• TASK BRIEF:
Working from the records below, repeat exactly the lines starting at the line that contains "- Make a modification" and ending at the line that contains "- \.* would", inclusive.

»»

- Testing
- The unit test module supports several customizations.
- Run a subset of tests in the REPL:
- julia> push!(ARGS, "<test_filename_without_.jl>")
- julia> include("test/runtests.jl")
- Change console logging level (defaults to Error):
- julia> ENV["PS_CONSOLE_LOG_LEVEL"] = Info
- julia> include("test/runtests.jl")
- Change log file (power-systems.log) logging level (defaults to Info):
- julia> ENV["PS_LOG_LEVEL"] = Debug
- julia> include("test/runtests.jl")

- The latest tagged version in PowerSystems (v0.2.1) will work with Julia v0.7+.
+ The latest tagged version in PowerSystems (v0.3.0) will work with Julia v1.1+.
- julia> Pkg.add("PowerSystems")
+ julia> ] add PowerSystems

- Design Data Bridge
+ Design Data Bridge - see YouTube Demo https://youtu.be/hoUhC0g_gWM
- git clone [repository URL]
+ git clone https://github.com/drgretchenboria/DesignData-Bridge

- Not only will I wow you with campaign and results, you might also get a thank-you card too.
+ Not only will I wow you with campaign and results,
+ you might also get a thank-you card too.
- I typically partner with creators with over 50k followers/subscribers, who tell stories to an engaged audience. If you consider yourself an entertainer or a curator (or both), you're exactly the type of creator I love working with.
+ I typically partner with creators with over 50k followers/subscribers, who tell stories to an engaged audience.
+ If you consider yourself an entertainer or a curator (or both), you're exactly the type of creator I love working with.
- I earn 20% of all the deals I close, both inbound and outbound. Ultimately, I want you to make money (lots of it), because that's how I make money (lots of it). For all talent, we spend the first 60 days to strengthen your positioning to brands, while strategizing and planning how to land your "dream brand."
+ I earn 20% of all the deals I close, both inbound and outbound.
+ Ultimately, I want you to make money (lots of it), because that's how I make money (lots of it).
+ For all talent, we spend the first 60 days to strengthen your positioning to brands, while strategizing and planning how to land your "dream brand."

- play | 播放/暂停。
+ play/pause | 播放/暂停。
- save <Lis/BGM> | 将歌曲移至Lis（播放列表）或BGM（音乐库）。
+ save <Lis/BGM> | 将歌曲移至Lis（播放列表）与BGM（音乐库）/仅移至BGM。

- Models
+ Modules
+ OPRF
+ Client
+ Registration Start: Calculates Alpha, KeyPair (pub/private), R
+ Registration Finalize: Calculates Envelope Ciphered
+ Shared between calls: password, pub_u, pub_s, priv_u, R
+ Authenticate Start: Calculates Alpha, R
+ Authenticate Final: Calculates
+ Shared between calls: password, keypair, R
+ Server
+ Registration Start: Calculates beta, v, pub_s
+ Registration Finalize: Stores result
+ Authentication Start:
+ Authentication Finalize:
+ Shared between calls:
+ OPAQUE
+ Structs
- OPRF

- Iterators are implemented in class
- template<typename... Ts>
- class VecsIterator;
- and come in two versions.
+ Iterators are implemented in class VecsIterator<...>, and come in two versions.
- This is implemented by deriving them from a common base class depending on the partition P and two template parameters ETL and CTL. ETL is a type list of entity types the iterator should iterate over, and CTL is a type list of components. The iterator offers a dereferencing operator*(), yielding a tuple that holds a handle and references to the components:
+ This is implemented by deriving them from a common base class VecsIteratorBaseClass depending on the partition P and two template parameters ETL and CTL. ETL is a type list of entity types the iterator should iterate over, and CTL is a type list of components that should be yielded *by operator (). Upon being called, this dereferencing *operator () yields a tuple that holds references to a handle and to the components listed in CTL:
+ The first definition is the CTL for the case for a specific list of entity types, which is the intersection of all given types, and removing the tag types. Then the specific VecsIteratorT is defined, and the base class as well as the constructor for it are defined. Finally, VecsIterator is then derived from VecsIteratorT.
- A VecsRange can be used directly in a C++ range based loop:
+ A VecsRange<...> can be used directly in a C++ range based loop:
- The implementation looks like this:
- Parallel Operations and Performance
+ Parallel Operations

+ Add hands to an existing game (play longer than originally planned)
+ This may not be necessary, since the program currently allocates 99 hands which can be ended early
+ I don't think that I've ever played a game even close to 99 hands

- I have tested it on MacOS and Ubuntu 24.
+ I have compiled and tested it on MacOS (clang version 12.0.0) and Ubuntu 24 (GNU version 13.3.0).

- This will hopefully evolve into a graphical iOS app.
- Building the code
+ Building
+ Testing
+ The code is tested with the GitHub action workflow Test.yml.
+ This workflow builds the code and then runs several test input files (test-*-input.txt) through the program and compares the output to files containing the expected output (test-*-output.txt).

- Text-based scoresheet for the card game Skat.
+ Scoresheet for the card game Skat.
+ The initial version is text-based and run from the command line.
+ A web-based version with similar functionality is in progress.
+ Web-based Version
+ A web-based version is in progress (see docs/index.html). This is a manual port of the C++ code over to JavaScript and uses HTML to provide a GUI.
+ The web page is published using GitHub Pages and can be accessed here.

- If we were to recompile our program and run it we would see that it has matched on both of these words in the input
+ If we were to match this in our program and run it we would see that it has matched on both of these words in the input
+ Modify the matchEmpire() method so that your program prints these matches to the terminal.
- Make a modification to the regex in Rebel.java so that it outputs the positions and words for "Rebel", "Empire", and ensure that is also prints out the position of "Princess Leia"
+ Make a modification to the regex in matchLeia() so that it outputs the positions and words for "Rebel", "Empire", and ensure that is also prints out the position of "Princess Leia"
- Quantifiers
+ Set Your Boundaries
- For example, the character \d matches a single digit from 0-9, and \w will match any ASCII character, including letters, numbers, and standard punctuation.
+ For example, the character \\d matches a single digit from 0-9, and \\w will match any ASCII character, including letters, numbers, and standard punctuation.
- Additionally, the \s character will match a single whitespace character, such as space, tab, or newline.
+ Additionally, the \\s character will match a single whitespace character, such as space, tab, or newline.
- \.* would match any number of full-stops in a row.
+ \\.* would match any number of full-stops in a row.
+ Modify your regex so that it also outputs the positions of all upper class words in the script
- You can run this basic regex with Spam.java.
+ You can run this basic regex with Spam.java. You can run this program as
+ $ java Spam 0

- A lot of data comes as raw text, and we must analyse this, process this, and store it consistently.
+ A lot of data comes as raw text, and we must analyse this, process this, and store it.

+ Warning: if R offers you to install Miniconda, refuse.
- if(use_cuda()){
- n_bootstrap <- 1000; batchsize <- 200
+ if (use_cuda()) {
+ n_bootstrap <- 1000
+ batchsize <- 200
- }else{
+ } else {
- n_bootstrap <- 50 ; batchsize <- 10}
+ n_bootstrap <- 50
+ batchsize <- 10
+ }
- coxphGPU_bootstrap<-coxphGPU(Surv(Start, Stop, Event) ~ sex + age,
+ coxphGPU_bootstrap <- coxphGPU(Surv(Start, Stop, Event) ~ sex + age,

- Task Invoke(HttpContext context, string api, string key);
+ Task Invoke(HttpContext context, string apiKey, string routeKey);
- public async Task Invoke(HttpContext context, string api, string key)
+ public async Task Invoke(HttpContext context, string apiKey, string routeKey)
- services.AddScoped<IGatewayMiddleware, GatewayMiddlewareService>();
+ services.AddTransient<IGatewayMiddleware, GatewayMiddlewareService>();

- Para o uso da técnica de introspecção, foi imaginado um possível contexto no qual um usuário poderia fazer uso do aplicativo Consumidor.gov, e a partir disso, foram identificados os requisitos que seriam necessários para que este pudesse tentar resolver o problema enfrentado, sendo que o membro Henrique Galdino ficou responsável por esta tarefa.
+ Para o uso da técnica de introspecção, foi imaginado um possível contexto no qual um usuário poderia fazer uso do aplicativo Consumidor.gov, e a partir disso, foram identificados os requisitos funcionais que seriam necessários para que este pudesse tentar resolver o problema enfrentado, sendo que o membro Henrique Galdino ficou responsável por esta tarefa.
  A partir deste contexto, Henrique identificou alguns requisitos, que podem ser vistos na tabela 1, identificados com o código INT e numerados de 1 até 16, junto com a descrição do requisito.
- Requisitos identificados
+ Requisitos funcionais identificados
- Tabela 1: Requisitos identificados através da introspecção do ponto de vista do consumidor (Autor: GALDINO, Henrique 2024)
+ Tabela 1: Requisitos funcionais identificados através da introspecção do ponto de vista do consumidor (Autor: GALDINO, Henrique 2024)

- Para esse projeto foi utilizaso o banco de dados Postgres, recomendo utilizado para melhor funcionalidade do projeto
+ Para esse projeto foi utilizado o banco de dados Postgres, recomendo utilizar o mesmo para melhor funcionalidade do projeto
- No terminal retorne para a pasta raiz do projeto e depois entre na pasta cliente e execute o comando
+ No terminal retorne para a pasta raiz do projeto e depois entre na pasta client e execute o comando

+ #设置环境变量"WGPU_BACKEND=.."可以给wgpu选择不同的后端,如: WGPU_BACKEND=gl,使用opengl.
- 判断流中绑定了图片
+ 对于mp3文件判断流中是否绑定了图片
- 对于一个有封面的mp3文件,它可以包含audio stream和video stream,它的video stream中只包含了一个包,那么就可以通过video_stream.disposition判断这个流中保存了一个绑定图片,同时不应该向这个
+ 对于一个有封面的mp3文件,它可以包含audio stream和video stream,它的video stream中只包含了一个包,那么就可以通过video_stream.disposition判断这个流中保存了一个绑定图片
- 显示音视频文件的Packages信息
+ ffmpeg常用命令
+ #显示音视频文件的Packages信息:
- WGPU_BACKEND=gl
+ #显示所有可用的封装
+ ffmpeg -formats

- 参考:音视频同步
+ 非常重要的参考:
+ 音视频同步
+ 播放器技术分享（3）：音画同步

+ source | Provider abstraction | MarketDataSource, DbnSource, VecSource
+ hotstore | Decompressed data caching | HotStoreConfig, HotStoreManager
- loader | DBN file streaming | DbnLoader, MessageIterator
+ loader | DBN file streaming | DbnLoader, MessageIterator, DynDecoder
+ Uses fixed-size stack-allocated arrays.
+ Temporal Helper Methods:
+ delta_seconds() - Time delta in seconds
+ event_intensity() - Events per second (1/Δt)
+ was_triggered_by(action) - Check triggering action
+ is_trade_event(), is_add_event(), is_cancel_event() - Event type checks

««

• ANSWER TO THIS PROBLEM:
- Make a modification to the regex in Rebel.java so that it outputs the positions and words for "Rebel", "Empire", and ensure that is also prints out the position of "Princess Leia"
+ Make a modification to the regex in matchLeia() so that it outputs the positions and words for "Rebel", "Empire", and ensure that is also prints out the position of "Princess Leia"
- Quantifiers
+ Set Your Boundaries
- For example, the character \d matches a single digit from 0-9, and \w will match any ASCII character, including letters, numbers, and standard punctuation.
+ For example, the character \\d matches a single digit from 0-9, and \\w will match any ASCII character, including letters, numbers, and standard punctuation.
- Additionally, the \s character will match a single whitespace character, such as space, tab, or newline.
+ Additionally, the \\s character will match a single whitespace character, such as space, tab, or newline.
- \.* would match any number of full-stops in a row.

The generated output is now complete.